Why India’s Top Cow Official Wants Healthy Bulls And Cows Out Of Gaushalas

by Sumati Mehrishi - Sep 27, 2019 04:48 PM +05:30 IST
Why India’s Top Cow Official Wants Healthy Bulls And Cows Out Of GaushalasDr Vallabh Bhai Kathiria is working to deburden the gaushala.
Snapshot
  • India’s top cow official Dr Vallabh Bhai Kathiria believes that giving away healthy cows and bulls to individuals and farmers will help in the sustenance of gaushalas, and make the care and protection of cows a profitable activity.

When gaurakshaks save a cow from going to a slaughterhouse, or rescues them from roads and streets, many times, the rescued animal is sent to a gaushala or a cow shelter. The gaushala takes care of the new entrant.

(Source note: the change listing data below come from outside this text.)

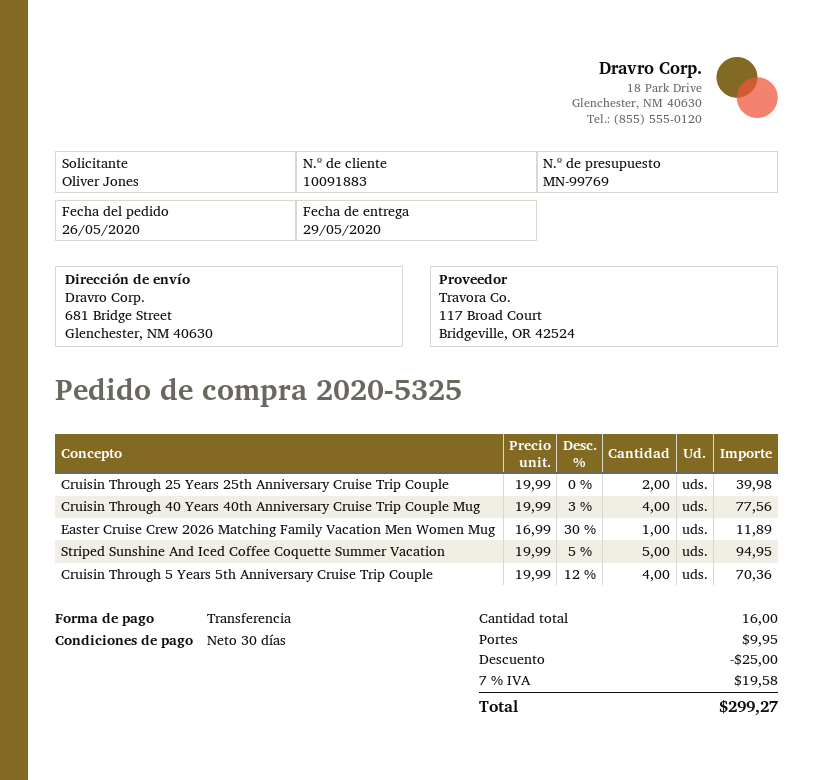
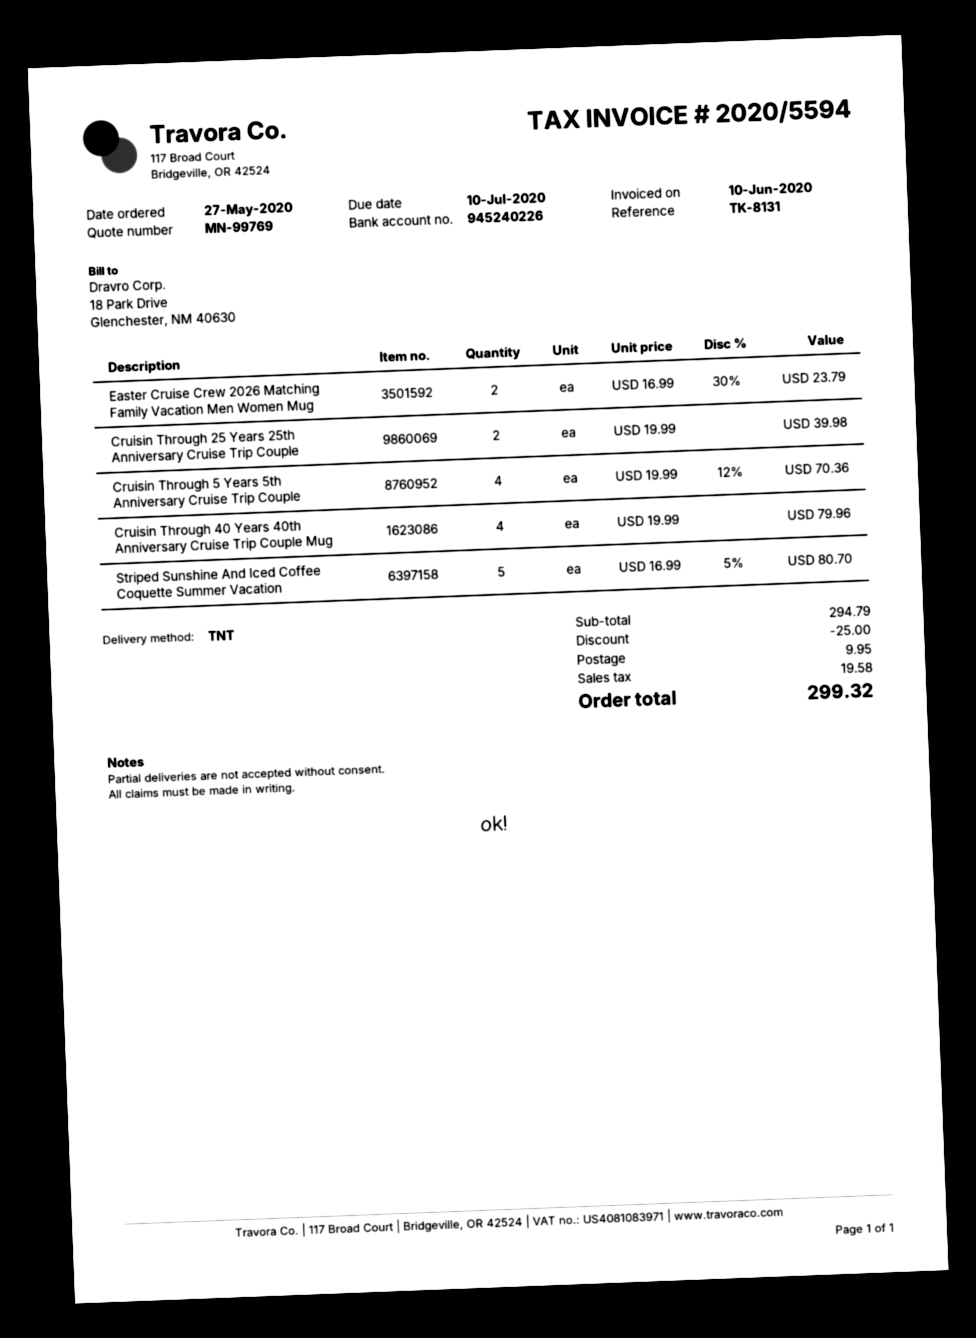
order date: 2020-05-26 -> 2020-05-27
Cruisin Through 40 Years 40th Anniversary Cruise Trip Couple Mug: 4 x 19.99 - 3% = 77.56 -> 4 x 19.99 = 79.96
Easter Cruise Crew 2026 Matching Family Vacation Men Women Mug: 1 x 16.99 - 30% = 11.89 -> 2 x 16.99 - 30% = 23.79
Striped Sunshine And Iced Coffee Coquette Summer Vacation: 5 x 19.99 - 5% = 94.95 -> 5 x 16.99 - 5% = 80.70
total: 299.27 -> 299.32

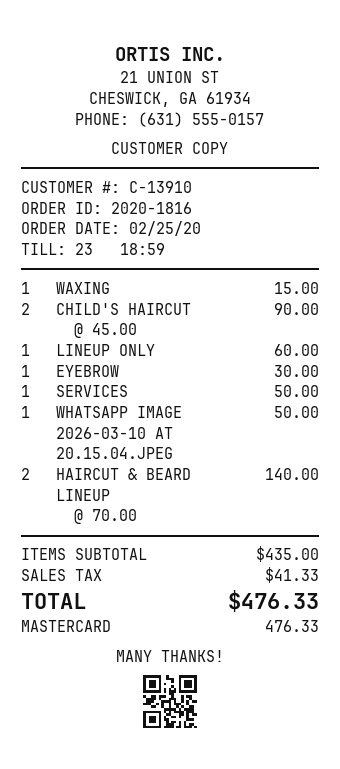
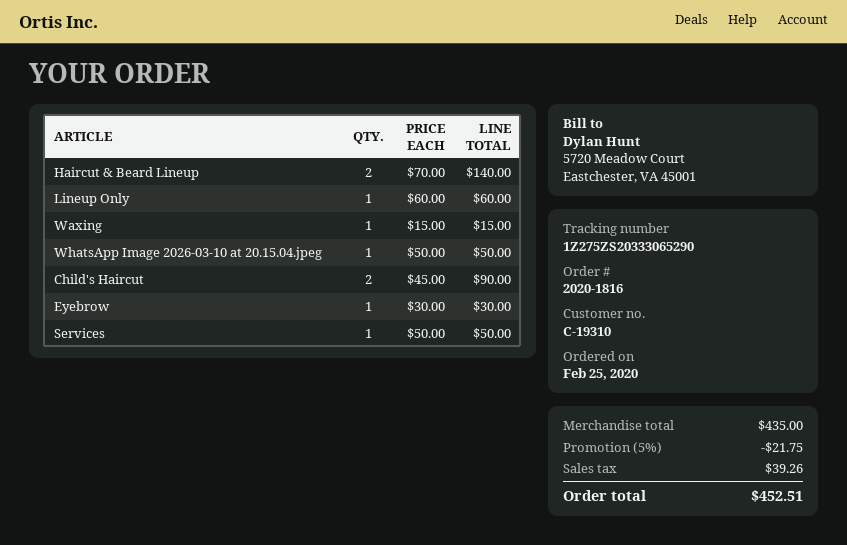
customer number: C-13910 -> C-19310
discount: none -> 5% = 21.75
tax: 41.33 -> 39.26
total: 476.33 -> 452.51

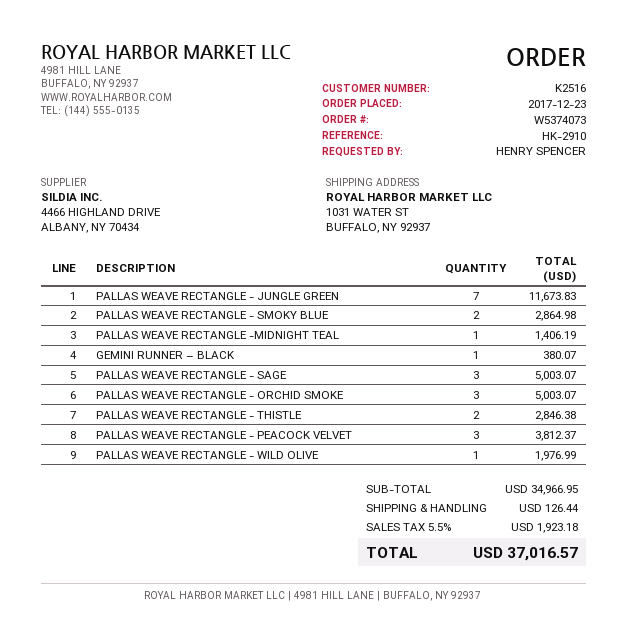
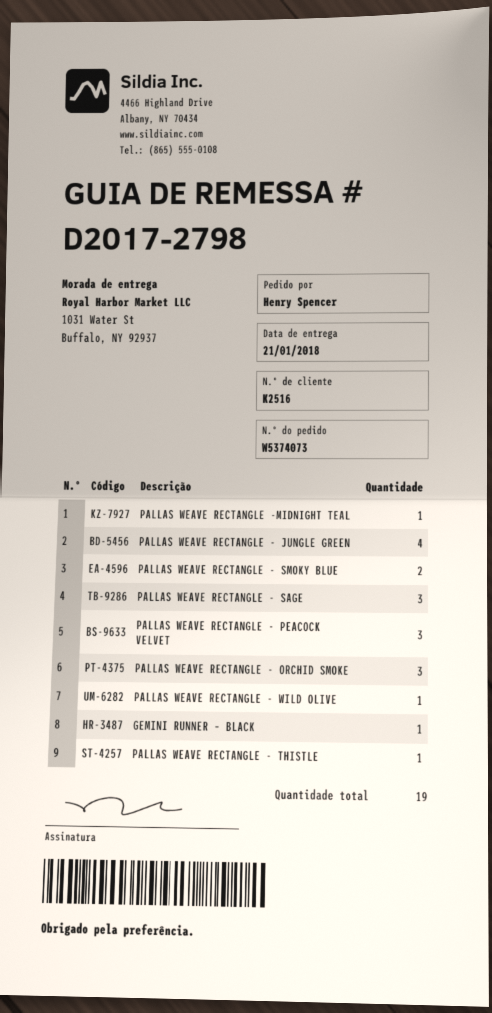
PALLAS WEAVE RECTANGLE - JUNGLE GREEN: 7 -> 4
PALLAS WEAVE RECTANGLE - THISTLE: 2 -> 1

Gaushalas get support in the form of donations, and it has become easier owing to social networking sites. People's emotional access to the cow and its progeny at gaushalas has become easier. One can sponsor a cow's care and fodder.

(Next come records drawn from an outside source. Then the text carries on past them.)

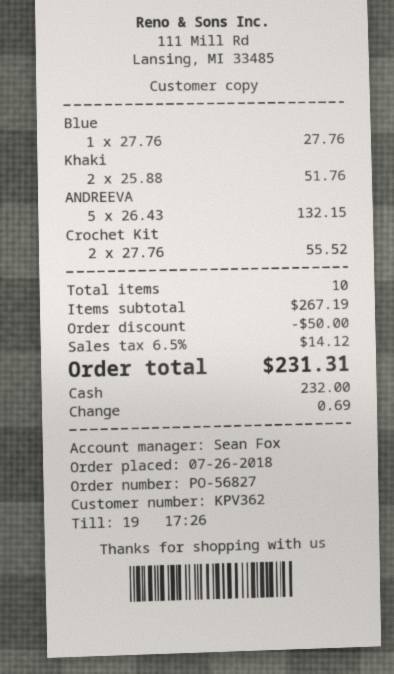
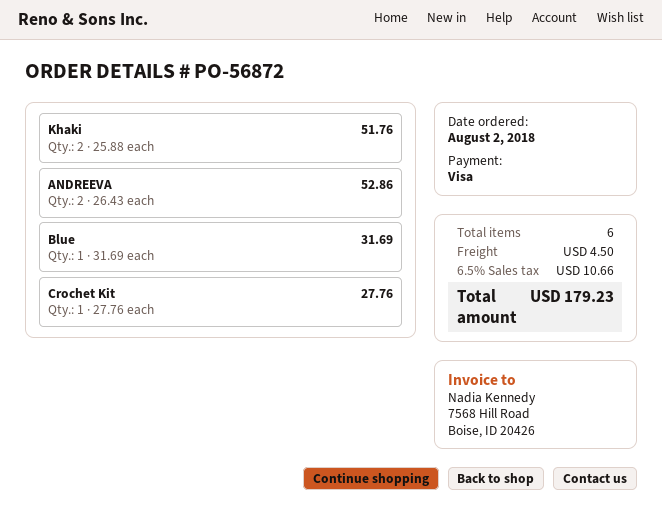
order number: PO-56827 -> PO-56872
order date: 2018-07-26 -> 2018-08-02
payment method: cash -> Visa
Blue: 1 x 27.76 = 27.76 -> 1 x 31.69 = 31.69
ANDREEVA: 5 x 26.43 = 132.15 -> 2 x 26.43 = 52.86
Crochet Kit: 2 x 27.76 = 55.52 -> 1 x 27.76 = 27.76
total quantity: 10 -> 6
discount: 50.00 -> none
shipping: none -> 4.50
tax: 6.5% = 14.12 -> 6.5% = 10.66
total: 231.31 -> 179.23

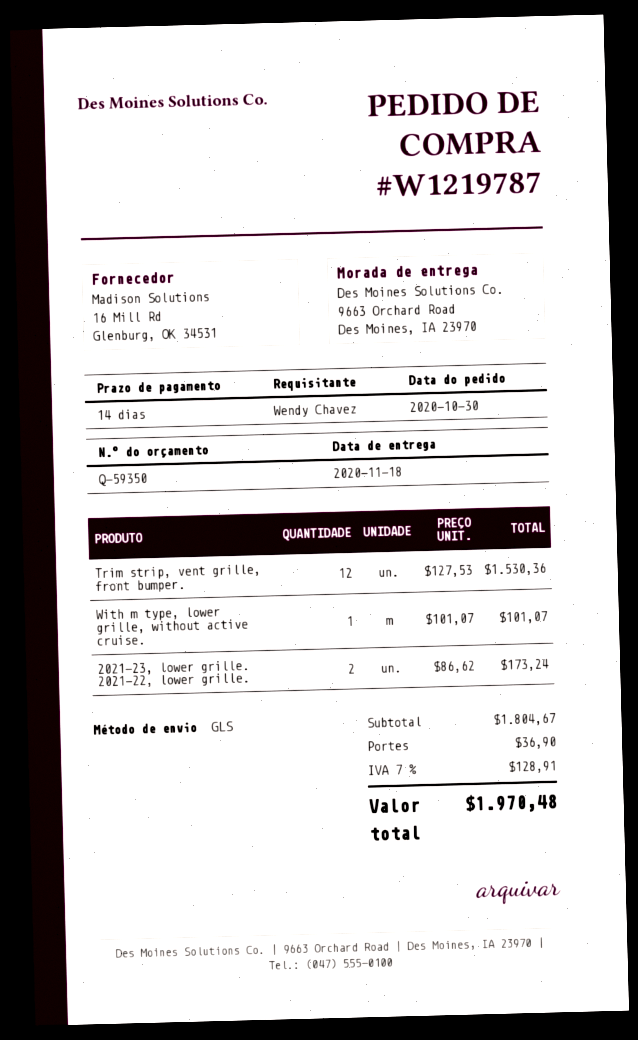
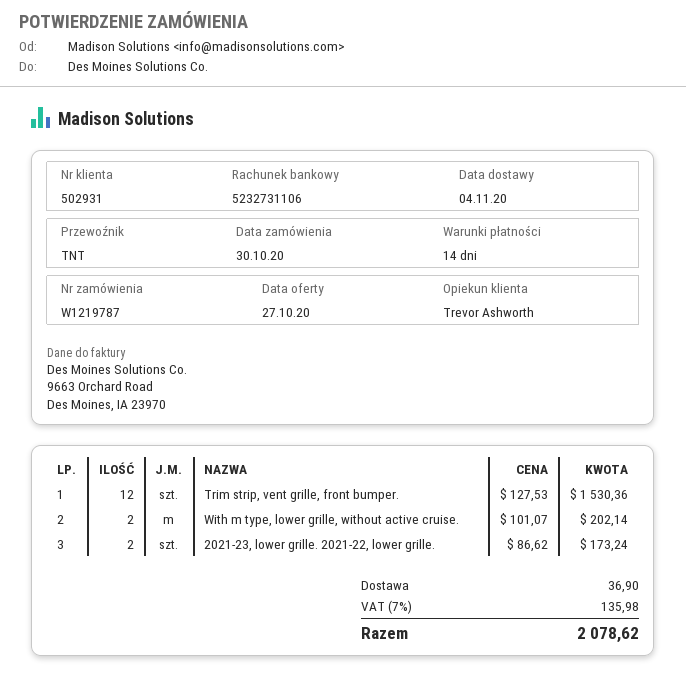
delivery date: 2020-11-18 -> 2020-11-04
shipping method: GLS -> TNT
With m type, lower grille, without active cruise.: 1 x 101.07 = 101.07 -> 2 x 101.07 = 202.14
tax: 7% = 128.91 -> 7% = 135.98
total: 1970.48 -> 2078.62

The fodder keeps coming in. And this, most believe, is enough. But there is a man from Gujarat who thinks differently.

A former lawmaker, a surgeon by profession, a cow worshipper, and now, India's top cow official, Dr Vallabh Bhai Kathiria is the man triggering changes in gaushalas. The first in the set of changes he is aiming at is the giving away of healthy cows and bulls — by the gaushalas — to individuals and farmers.

Kathiria heads the Rashtriya Kamdhenu Aayog — India's national commission for cows which is working to protect and preserve indigenous breeds of cattle.

He wants to deburden gaushalas in one of the many policy interventions under the aayog. Deburdening of the gaushala, he believes, is one of the measures to protect indigenous cows and bulls.

Kathiria was heading the Gujarat State Gauseva Aayog before he moved over to the national front on Prime Minister Narendra Modi's insistence. His core aim is to make the care and protection of cows a profitable activity.

In Gujarat, he managed to convince gaushalas to give away cows to farmers and individuals. The number of cows and bulls given away was in thousands.

He says, "the move was part of a holistic approach of cow protection. It is a true example of how healthy cows and bulls can be used for the prosperity of the nation. For a token money of a rupee or Rs 500 to the gaushala, the cows were given away to farmers and people in need."

He now wants to plan and implement a similar scenario at a pan-India level after discussions with gaushalas, farmers, herders, industry and researchers.

Kathiria is actively chalking out measures in partnership with more than 30 ministries for using a balanced combination of religious, social, cultural aspects and aspects related to employment, tourism, commerce and soft power.

According to him, individuals and farmers, by adopting of cows and using the milk, gobar (cow dung) and urine derived from them, will directly contribute to the protection of cows, strengthening of economic viability of keeping cattle. This will simultaneously work towards the deburdening of gaushalas and allow them to focus on an important priority — ageing and ailing old bulls and cows.

It Will Work Towards 'Complete Gauraksha'

According to Kathiria, getting healthy cows and bulls out of the shelters, towards homes, is part of the wide process of protecting the animal. It is part of "poorngauraksha" or complete gauraksha.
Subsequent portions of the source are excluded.